Health systems are evaluating AI beyond dollar signs

When it comes to evaluating the return on investment for AI initiatives, hospitals and health systems assess whether they lead to improved patient outcomes, patient experience and operational efficiency rather than measuring it only in dollars. 

This is because measuring AI's hard savings is difficult, Renton, Wash.-based Providence's CIO, BJ Moore, told Becker's.

"It's tough as a CIO to measure the actual hard savings," he said. "But the tangible savings are what we're seeing — reducing burnout and reducing turnover — you can't put a price on that. So we're just looking at where we can tangibly measure some productivity benefit, but we're not really focused on assigning a dollar amount to that."

Providence has developed several AI tools that are showing promise. Its generative AI-powered chatbot, Grace, has lowered the number of messages patients send to physicians by 30%, according to Mr. Moore. This outcome is the real tangible savings from artificial intelligence. 

Seattle Children's is taking a similar approach to measuring artificial intelligence ROI. Clara Lin, MD, associate vice president and chief medical information officer at the health system, told Becker's that revenue is not its only goal.

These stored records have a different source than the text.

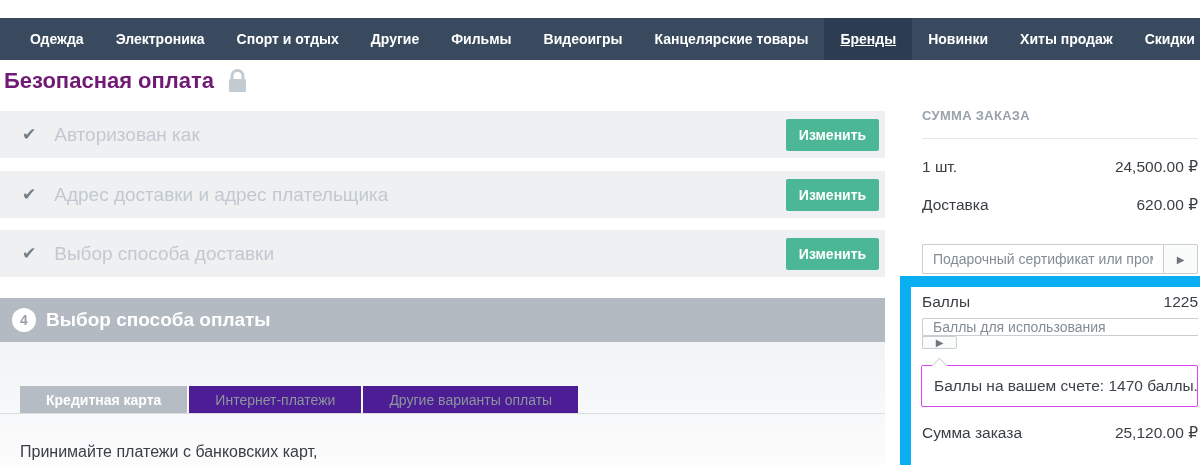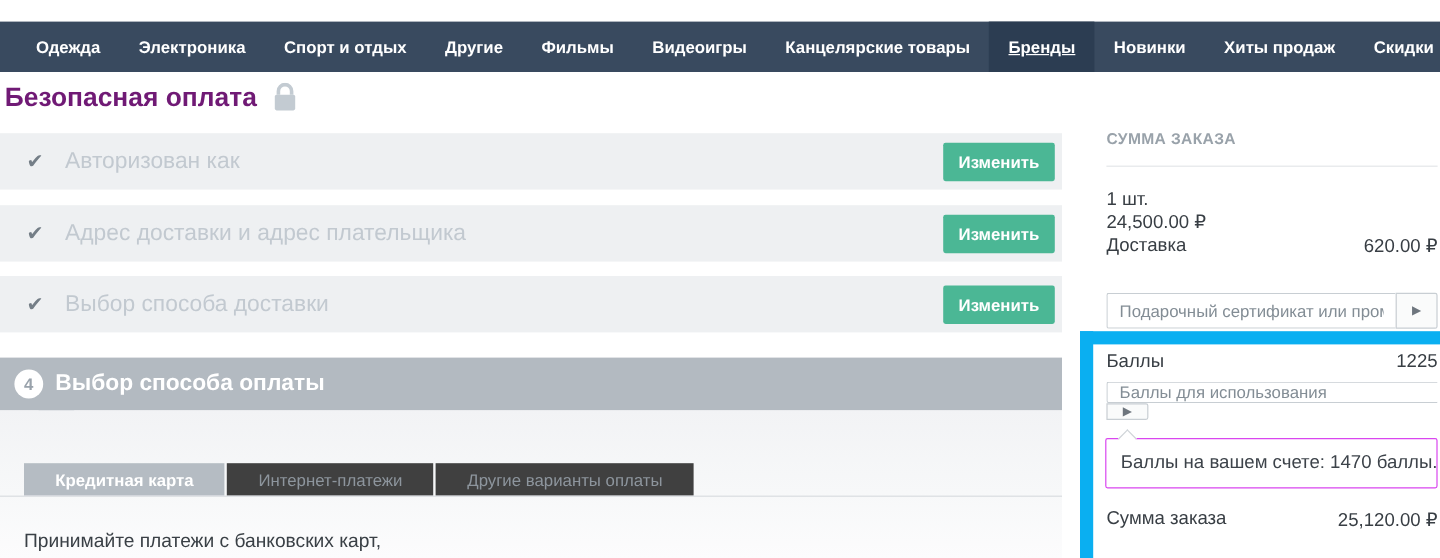--- a/index.html
+++ b/index.html
@@ -68,21 +68,21 @@
   
   .step-panel {
     position:absolute; top:342px; left:0; width:885px; height:123px;
     background:linear-gradient(#f2f3f5 0%, #f7f8f9 55%, #fcfcfd 100%);
   }
   .tabs {
     position:absolute; top:386px; left:20px; display:flex; gap:2px;
   }
   .tab {
     height:27px; display:flex; align-items:center; justify-content:center;
-    padding:0 26px; font-size:14px; background:#404040; color:#8d959d;
+    padding:0 26px; font-size:14px; background:#4c1d95; color:#8d959d;
     cursor:pointer; white-space:nowrap;
   }
   .tab.active { background:#b5bcc3; color:#ffffff; font-weight:600; }
   .tab-underline {
     position:absolute; top:413px; left:0; width:885px; height:0;
     border-top:1px solid #d9dce0;
   }
   .tab-content-text {
     position:absolute; top:443px; left:20px;
     font-size:16px; color:#3a4046;
@@ -93,21 +93,21 @@
   }
   .summary-divider {
     position:absolute; top:138px; left:922px; width:276px; height:0;
     border-top:1px solid #e4e7e9;
   }
   .summary-line {
     position:absolute; left:922px; width:276px;
     display:flex; justify-content:space-between;
     font-size:15.5px; color:#383e44;
   }
-  .summary-line.l1 { top:158px;flex-direction:column; }
+  .summary-line.l1 { top:158px; }
   .summary-line.l2 { top:196px; }
   .summary-line.total { top:424px; }
 
   .combo {
     position:absolute; left:922px; width:276px; height:30px; display:flex;
   }
   .combo.gift  { top:244px; }
   .combo.points{ top:318px;flex-direction:column; }
   .combo input {
     flex:1; min-width:0; height:30px; border:1px solid #c8ced3;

"If we can outline the human impact to our patients, the human impact to our employees or workforce, then we are demonstrating to the stakeholders that this matters," she said.

At Cleveland Clinic, measuring artificial intelligence ROI also comes with ensuring that any AI initiatives lead with a value proposition. For example, Rohit Chandra, PhD, the health system's chief digital officer, told Becker's that before embarking on AI projects, Cleveland Clinic asks questions such as, can I improve patient care with this? 

But the health system is also giving itself breathing room for exploring AI. 

"For mature technologies, Cleveland Clinic can make an ROI case in three to nine months," he said. "But for AI-powered projects, we are allowing ourselves that runway for exploration and risk taking knowing that some hypotheses will bear out more than others. We know that the ROI case may take longer, but directionally we have to have the belief that it's going to help."